(Provided records begins)
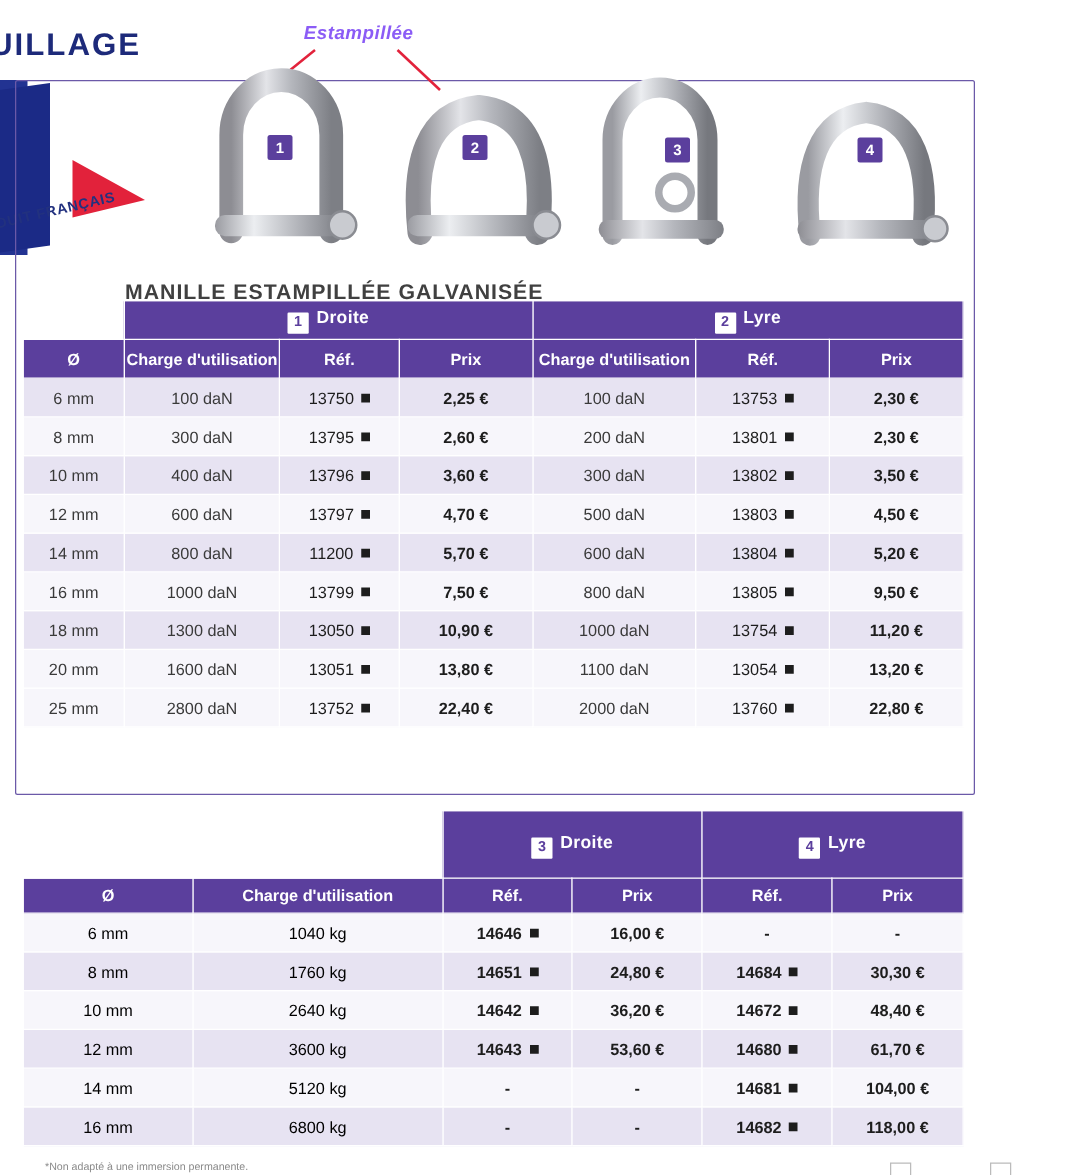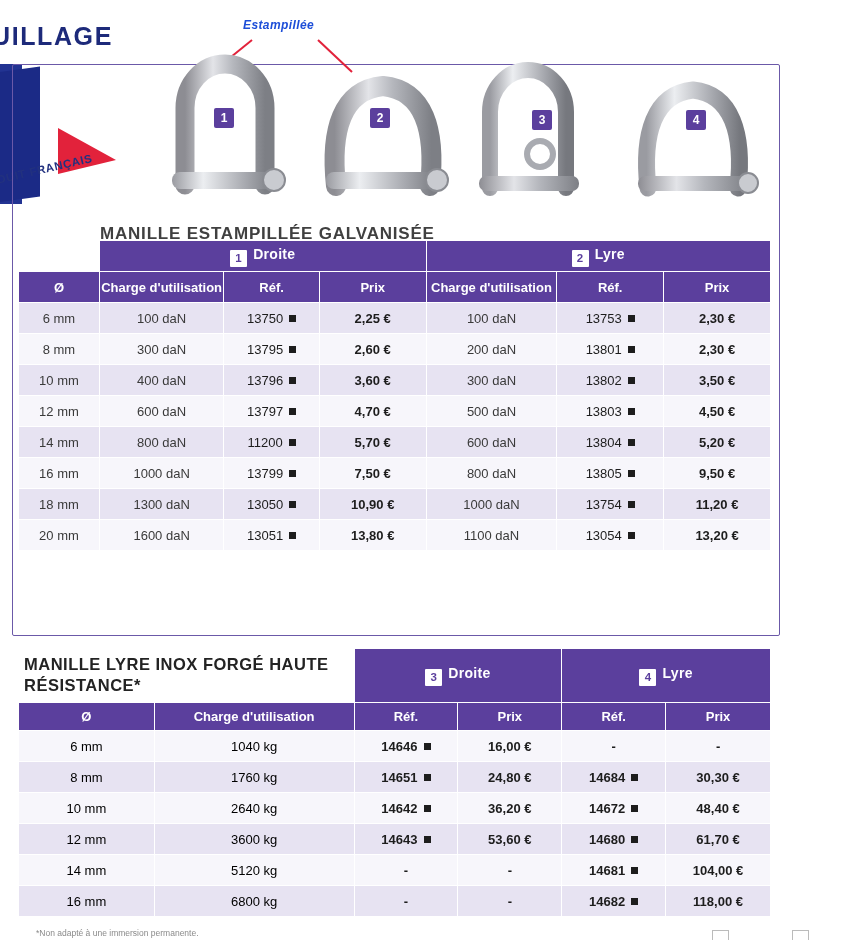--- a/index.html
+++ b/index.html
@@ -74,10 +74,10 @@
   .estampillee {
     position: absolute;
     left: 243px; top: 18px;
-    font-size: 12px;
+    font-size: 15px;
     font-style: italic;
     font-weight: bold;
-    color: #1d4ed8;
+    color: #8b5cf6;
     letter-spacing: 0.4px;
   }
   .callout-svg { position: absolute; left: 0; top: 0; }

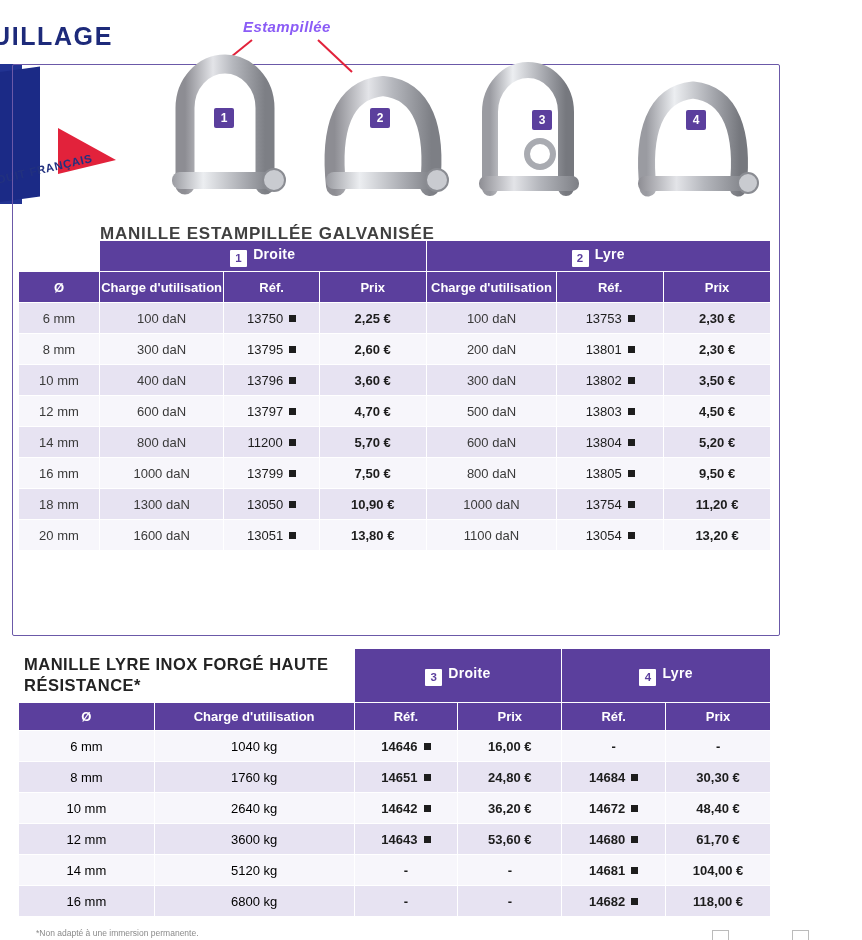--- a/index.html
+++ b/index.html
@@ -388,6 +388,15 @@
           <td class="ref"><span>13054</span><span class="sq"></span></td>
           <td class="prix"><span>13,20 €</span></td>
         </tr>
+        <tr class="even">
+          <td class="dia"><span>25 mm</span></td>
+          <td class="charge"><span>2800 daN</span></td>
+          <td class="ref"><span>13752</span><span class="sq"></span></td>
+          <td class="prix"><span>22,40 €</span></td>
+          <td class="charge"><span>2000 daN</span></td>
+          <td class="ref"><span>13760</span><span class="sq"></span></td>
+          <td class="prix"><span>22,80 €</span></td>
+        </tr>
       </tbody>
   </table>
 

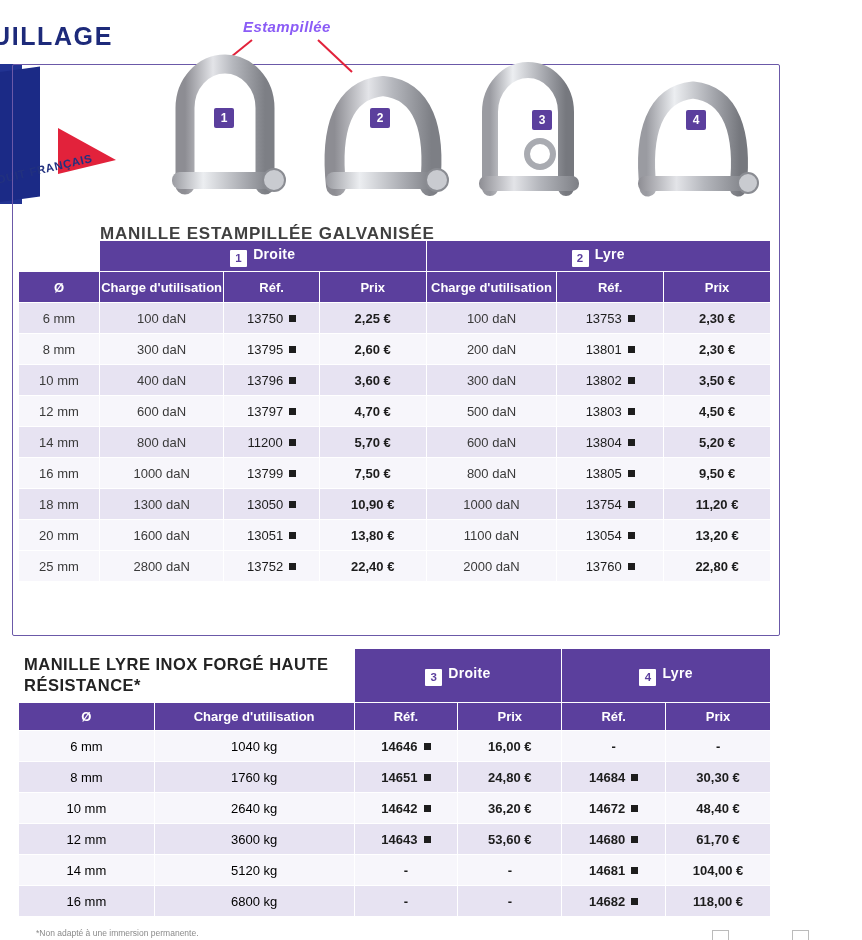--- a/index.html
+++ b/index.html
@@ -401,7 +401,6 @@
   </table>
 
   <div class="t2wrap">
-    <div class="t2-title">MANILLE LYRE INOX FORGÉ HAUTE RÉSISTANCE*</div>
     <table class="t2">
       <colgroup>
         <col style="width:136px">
(Provided records ends)
(Provided records begins)
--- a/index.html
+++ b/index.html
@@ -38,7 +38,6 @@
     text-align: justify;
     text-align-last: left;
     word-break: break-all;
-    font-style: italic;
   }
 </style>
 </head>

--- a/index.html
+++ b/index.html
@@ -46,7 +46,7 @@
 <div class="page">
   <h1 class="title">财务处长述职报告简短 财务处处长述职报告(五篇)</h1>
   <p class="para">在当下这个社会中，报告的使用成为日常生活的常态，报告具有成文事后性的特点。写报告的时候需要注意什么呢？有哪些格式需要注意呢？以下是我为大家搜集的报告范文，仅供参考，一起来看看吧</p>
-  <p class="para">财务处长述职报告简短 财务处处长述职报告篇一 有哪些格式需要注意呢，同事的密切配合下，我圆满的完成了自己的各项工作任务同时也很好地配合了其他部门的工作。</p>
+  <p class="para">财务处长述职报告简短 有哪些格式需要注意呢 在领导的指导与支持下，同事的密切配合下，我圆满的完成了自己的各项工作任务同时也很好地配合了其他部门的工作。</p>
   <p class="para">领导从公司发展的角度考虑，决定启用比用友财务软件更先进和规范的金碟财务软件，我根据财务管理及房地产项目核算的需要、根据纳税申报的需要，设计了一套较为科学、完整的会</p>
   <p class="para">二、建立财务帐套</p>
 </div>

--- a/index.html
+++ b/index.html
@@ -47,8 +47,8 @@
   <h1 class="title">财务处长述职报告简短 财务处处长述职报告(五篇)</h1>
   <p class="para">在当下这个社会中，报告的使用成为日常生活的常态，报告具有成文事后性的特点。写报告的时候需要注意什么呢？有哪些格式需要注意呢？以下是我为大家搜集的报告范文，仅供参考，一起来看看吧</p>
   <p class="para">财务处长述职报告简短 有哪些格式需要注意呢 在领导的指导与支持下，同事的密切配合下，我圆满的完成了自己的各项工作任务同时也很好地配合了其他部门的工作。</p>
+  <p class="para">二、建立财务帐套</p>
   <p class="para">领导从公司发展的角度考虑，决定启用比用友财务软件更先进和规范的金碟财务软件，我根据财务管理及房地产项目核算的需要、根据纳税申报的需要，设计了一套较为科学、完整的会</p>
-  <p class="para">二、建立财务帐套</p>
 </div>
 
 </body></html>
(Provided records ends)
**Task brief**. State, as a number only, how many lines in the entries include "charge".

**Solution to the exercise**. 2